**Try it:** Transcribe word for word the lines below from the line with "[54,692,655,717] // Schedule" through the line with "[31,1212,946,1232] // BEFORE", ends included.

**Data extract:**
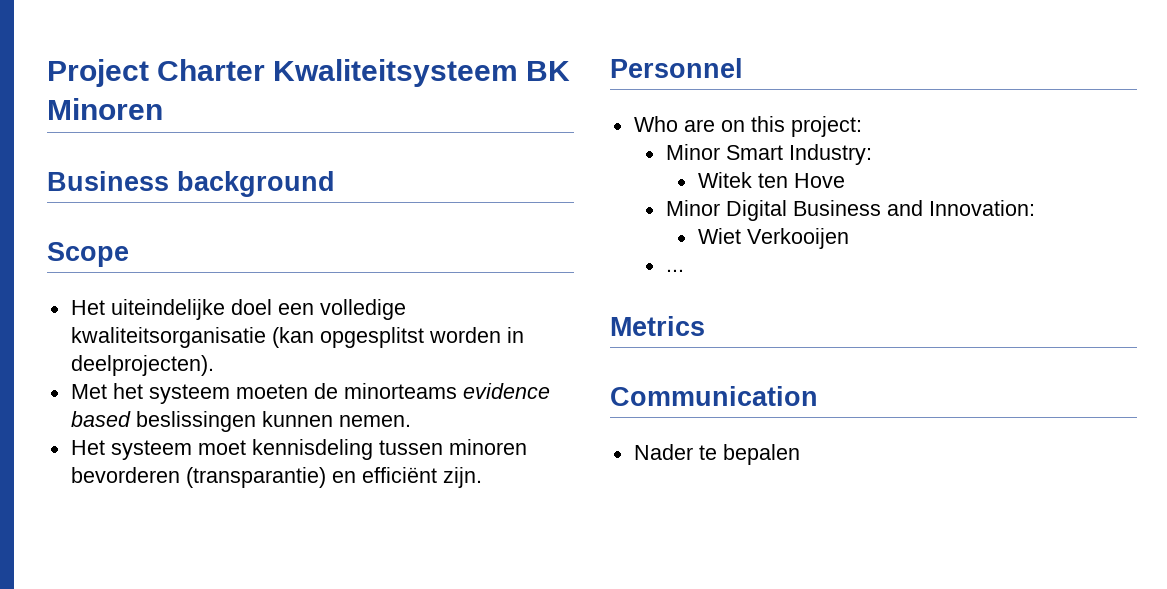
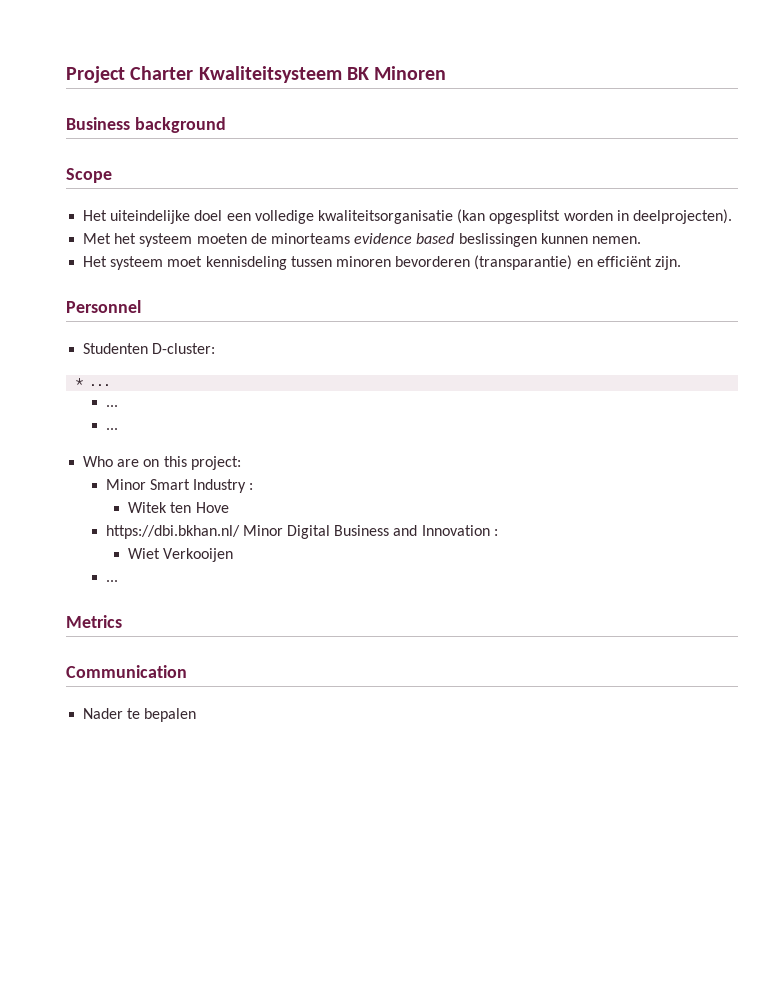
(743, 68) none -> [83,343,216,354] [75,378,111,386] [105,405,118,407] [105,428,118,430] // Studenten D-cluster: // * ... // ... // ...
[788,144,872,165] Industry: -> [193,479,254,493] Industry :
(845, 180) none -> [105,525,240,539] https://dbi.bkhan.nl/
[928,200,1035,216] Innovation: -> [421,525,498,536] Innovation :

==

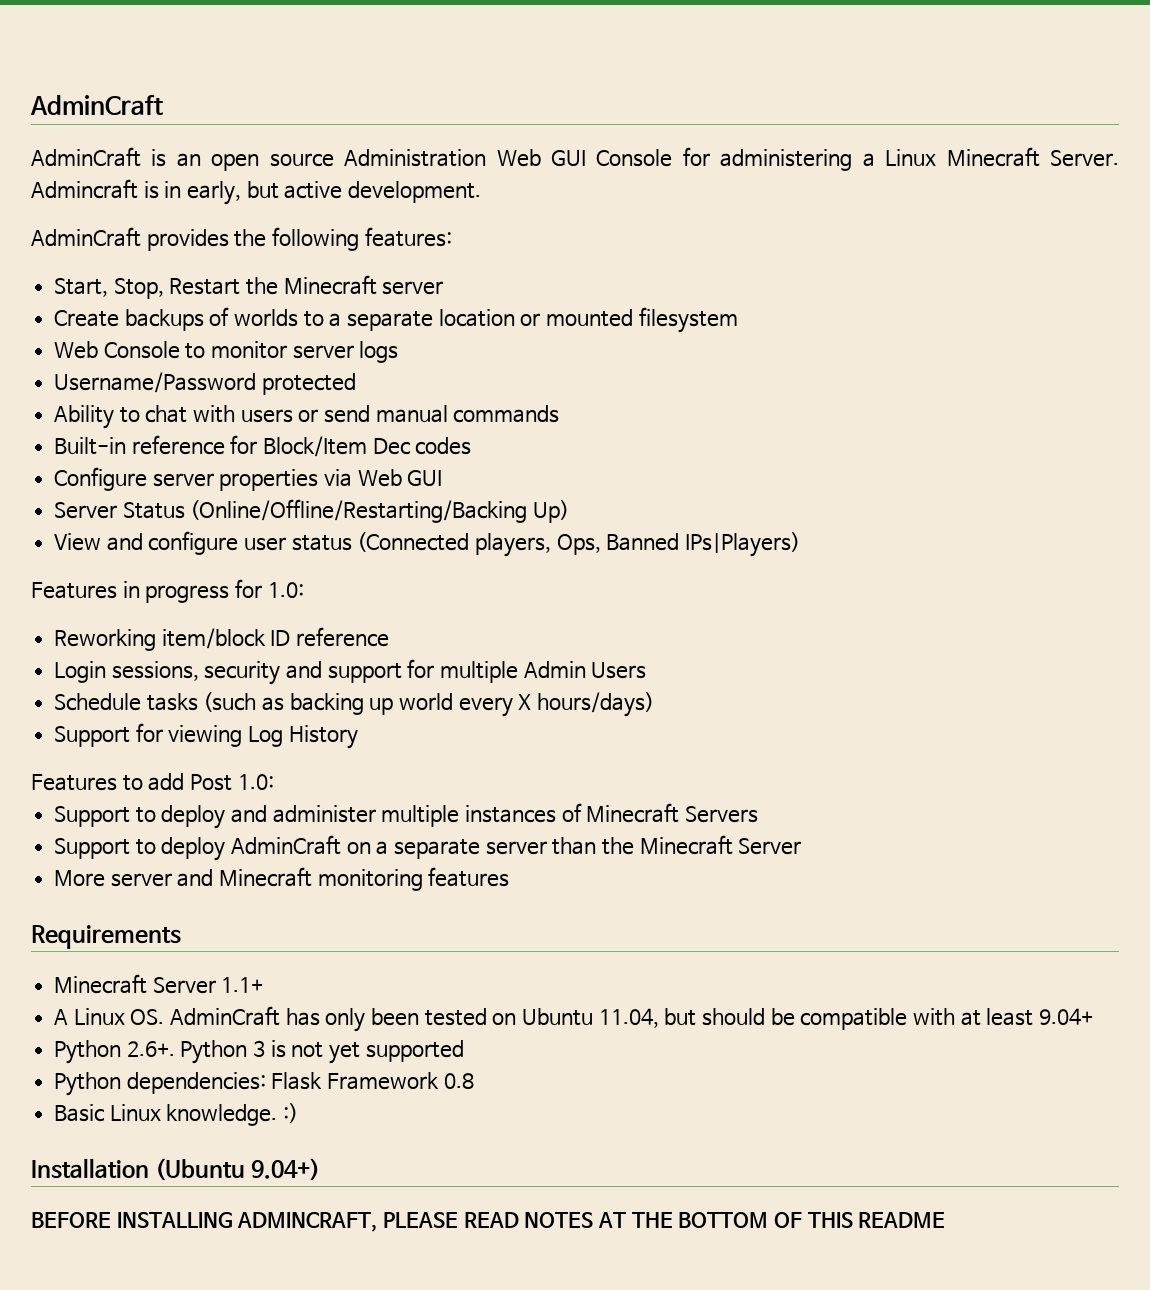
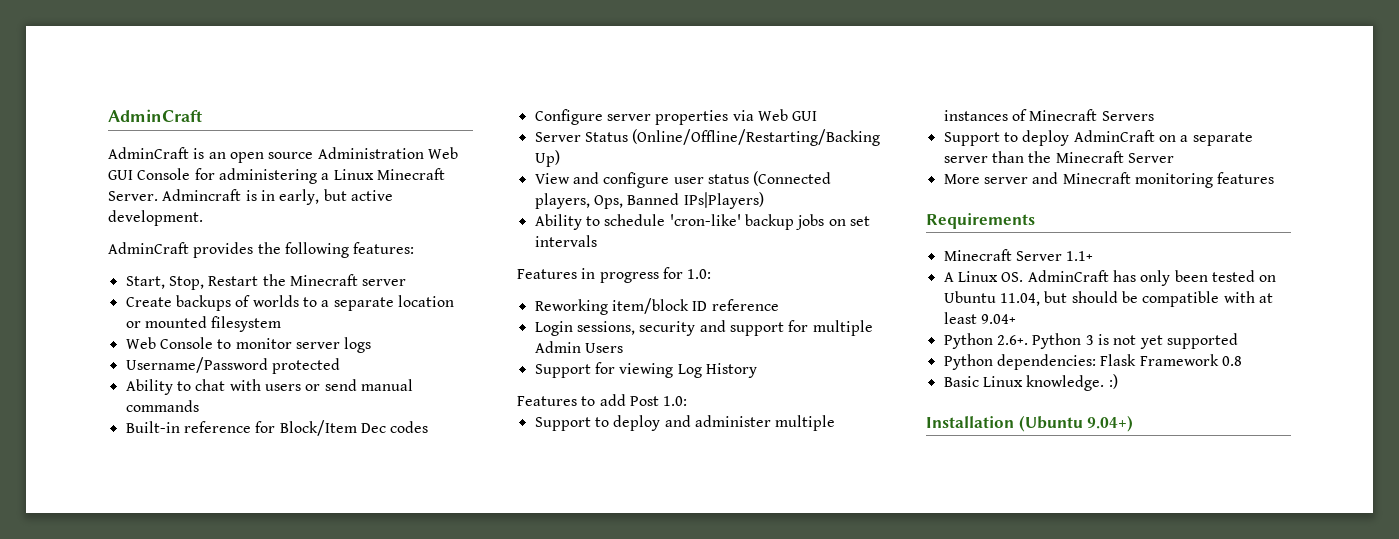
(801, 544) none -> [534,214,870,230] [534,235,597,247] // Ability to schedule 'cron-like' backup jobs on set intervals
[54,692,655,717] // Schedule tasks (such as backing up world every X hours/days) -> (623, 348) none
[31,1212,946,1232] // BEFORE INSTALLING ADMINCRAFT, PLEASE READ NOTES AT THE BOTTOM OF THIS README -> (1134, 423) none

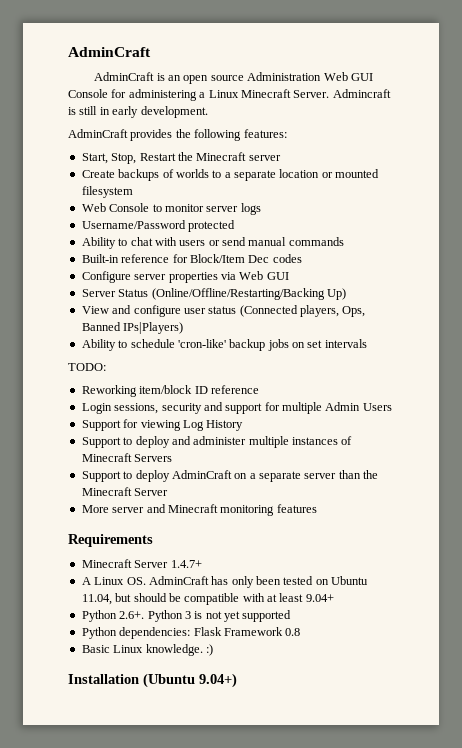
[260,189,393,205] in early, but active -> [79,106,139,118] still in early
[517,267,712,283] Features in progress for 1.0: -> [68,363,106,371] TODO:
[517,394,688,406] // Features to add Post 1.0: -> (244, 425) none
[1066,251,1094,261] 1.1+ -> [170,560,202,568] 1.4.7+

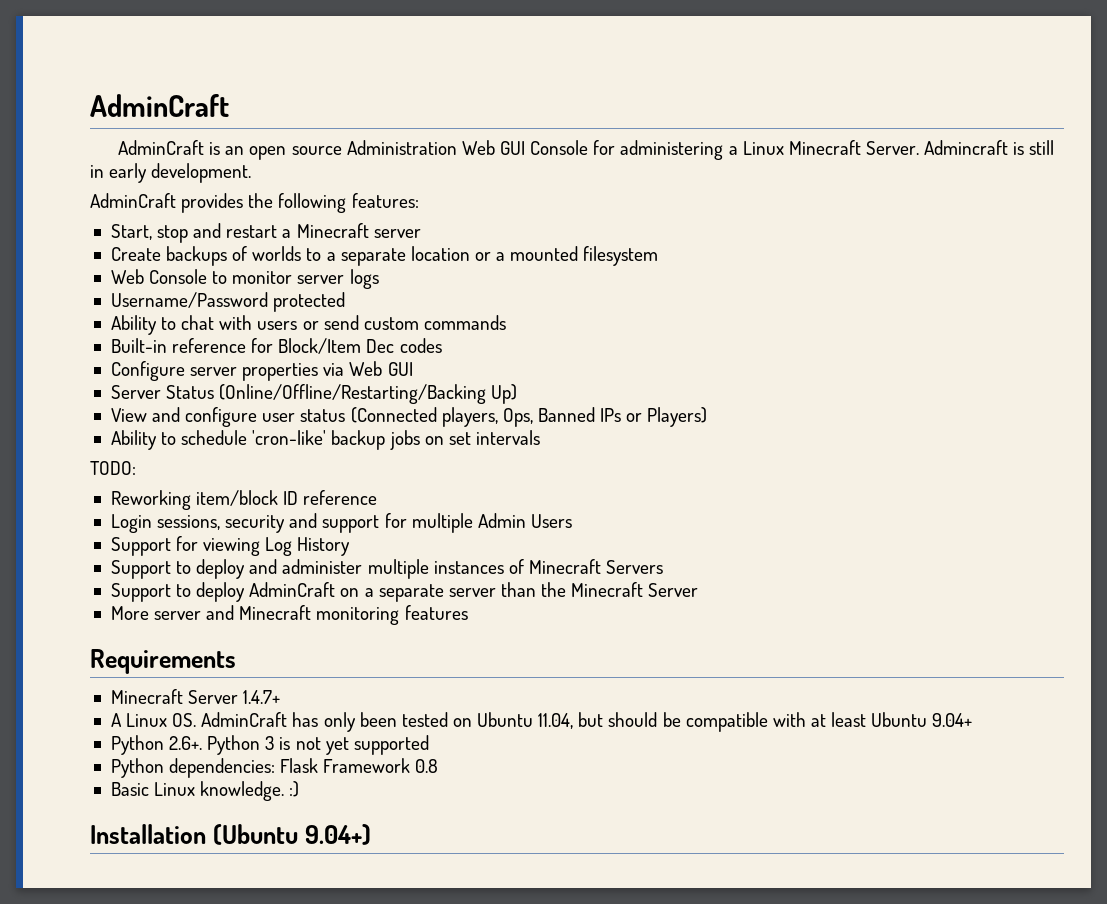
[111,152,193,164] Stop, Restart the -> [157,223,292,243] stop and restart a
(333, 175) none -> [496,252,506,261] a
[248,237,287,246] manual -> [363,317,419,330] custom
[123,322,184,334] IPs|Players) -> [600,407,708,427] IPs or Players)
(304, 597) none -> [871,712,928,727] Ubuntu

---

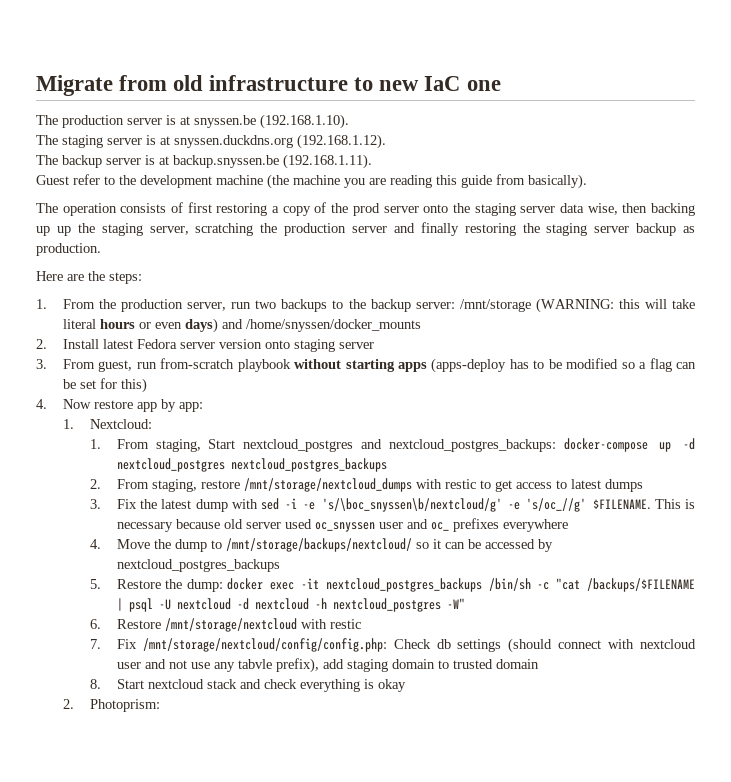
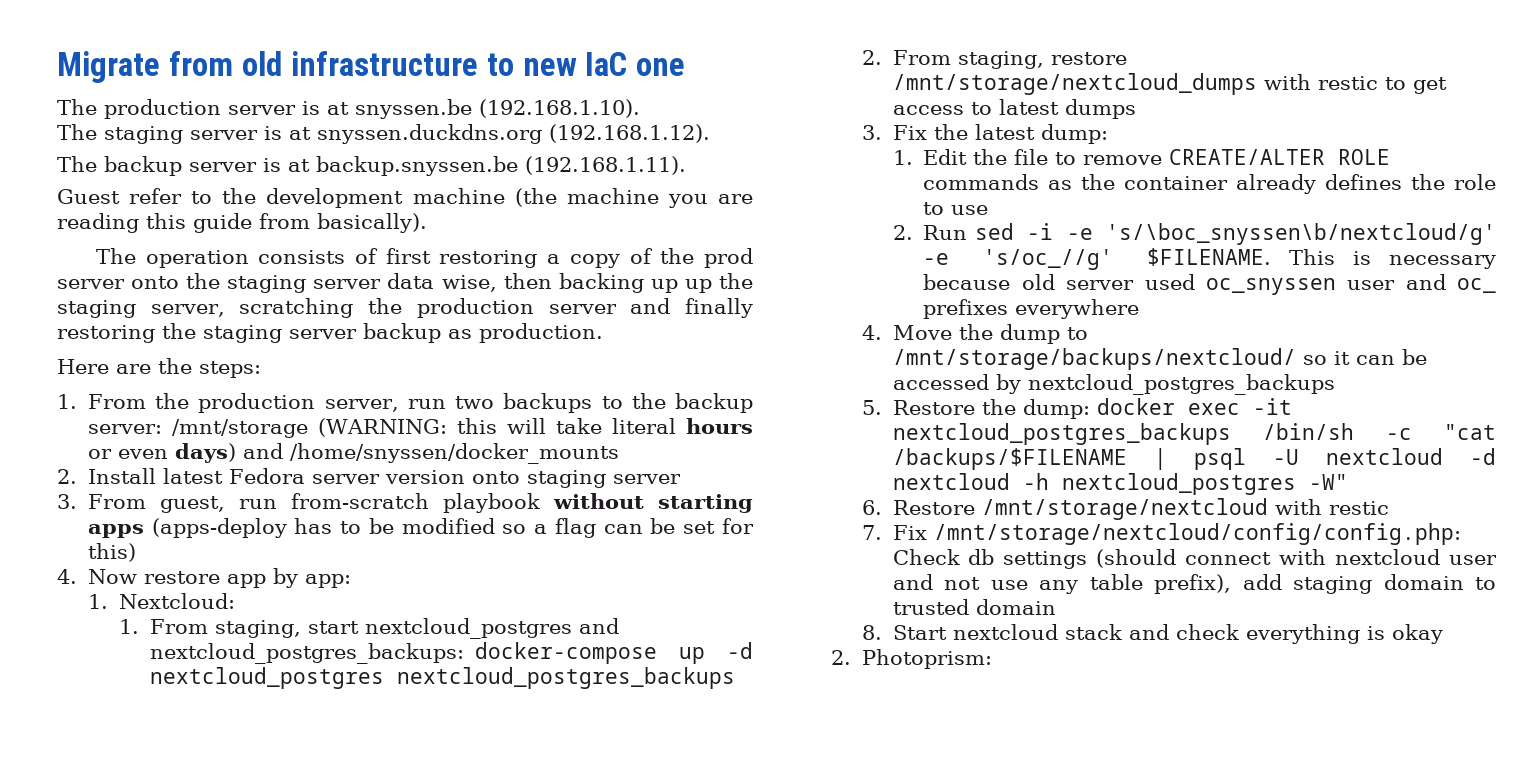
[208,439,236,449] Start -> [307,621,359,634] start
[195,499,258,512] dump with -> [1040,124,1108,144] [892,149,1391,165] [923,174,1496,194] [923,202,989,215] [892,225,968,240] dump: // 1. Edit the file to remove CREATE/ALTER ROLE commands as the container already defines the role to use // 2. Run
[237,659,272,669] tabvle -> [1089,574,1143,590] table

**Exercise answer:**
[54,692,655,717] // Schedule tasks (such as backing up world every X hours/days) -> (623, 348) none
[31,1212,946,1232] // BEFORE INSTALLING ADMINCRAFT, PLEASE READ NOTES AT THE BOTTOM OF THIS README -> (1134, 423) none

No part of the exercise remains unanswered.